Ashish_205344's avatar
Ashish_205344
Icon for Nimbostratus rankNimbostratus
Aug 17, 2017

Risk excepting "xml data does not comply with schema or wsdl document"

I have setup a XML Profile and getting some requests blocked due to "xml data does not comply with schema or wsdl document", after analysing the requests if my SOAPAction header is blank the request is blocked while if that comes as a URL it works. The W3S specification The header field value of empty string ("") means that the intent of the SOAP message is provided by the HTTP Request-URI. No value means that there is no indication of the intent of the message. so I believe F5 should be respecting all the possible values here but in reality its not.
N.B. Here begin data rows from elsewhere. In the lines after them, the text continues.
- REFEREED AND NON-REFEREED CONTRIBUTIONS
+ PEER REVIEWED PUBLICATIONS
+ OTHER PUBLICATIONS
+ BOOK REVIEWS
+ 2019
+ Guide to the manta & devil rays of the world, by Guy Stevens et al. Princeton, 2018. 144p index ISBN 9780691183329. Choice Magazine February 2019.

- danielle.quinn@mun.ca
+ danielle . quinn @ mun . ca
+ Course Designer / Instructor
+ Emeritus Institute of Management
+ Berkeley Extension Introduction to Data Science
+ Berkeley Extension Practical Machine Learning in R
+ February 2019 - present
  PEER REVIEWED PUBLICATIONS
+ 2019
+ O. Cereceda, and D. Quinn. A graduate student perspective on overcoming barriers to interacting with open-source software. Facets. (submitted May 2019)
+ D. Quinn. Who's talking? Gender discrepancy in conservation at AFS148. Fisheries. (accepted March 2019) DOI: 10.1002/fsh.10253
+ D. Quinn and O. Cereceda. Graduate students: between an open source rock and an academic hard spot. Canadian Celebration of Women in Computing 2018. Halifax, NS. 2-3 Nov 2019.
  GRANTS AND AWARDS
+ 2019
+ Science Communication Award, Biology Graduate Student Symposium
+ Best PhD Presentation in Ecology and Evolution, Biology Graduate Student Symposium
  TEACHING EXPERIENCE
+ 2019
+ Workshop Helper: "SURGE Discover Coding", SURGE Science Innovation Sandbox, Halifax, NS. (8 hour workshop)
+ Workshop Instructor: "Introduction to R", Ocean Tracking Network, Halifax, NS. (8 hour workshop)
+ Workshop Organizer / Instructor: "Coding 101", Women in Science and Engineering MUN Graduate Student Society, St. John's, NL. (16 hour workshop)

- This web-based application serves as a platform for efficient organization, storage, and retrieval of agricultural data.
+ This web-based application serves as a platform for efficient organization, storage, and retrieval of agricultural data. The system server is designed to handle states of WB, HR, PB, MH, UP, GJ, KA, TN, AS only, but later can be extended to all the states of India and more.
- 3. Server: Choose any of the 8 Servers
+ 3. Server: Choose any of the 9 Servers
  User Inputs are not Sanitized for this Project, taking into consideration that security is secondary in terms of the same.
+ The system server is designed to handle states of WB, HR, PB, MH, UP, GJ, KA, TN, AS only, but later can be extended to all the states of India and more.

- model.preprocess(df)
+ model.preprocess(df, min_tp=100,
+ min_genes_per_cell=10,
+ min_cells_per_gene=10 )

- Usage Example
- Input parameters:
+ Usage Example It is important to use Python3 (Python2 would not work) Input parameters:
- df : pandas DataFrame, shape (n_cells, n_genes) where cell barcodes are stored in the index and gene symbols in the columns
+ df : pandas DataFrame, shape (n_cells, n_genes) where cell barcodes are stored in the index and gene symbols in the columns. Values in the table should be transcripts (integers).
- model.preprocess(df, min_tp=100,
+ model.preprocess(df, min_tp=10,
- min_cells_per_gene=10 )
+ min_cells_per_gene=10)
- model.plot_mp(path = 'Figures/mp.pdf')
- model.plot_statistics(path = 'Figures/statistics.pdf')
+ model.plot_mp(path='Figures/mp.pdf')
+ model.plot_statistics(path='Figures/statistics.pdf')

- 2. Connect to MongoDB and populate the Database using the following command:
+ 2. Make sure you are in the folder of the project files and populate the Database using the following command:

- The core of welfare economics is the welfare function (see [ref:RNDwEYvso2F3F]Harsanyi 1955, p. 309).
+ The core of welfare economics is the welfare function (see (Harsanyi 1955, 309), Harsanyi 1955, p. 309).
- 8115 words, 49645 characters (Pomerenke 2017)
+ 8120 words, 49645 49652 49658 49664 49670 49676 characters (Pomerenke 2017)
I can add exception in violation settings but not sure of the risk occurred. Can any one please help here.

 

1 Reply

  • Adding exception means that you can miss an attack. If you believe that the culprit is the empty SOAPAction header then it might make sense to remove it with an iRule if it is empty before the request hits the ASM policy.

     

    The empty SOAPAction header is a bit of a grey area really coming form a 17-year-old spec dated year 2000 while the HTTP spec from 1999 says that each header must have a value...

     

    You may have hit an interesting case, I suggest that you raise a support case with F5 with examples of ASM behaviour you are observing with SOAPAction being empty, having two sets of double-quotes and the action as value.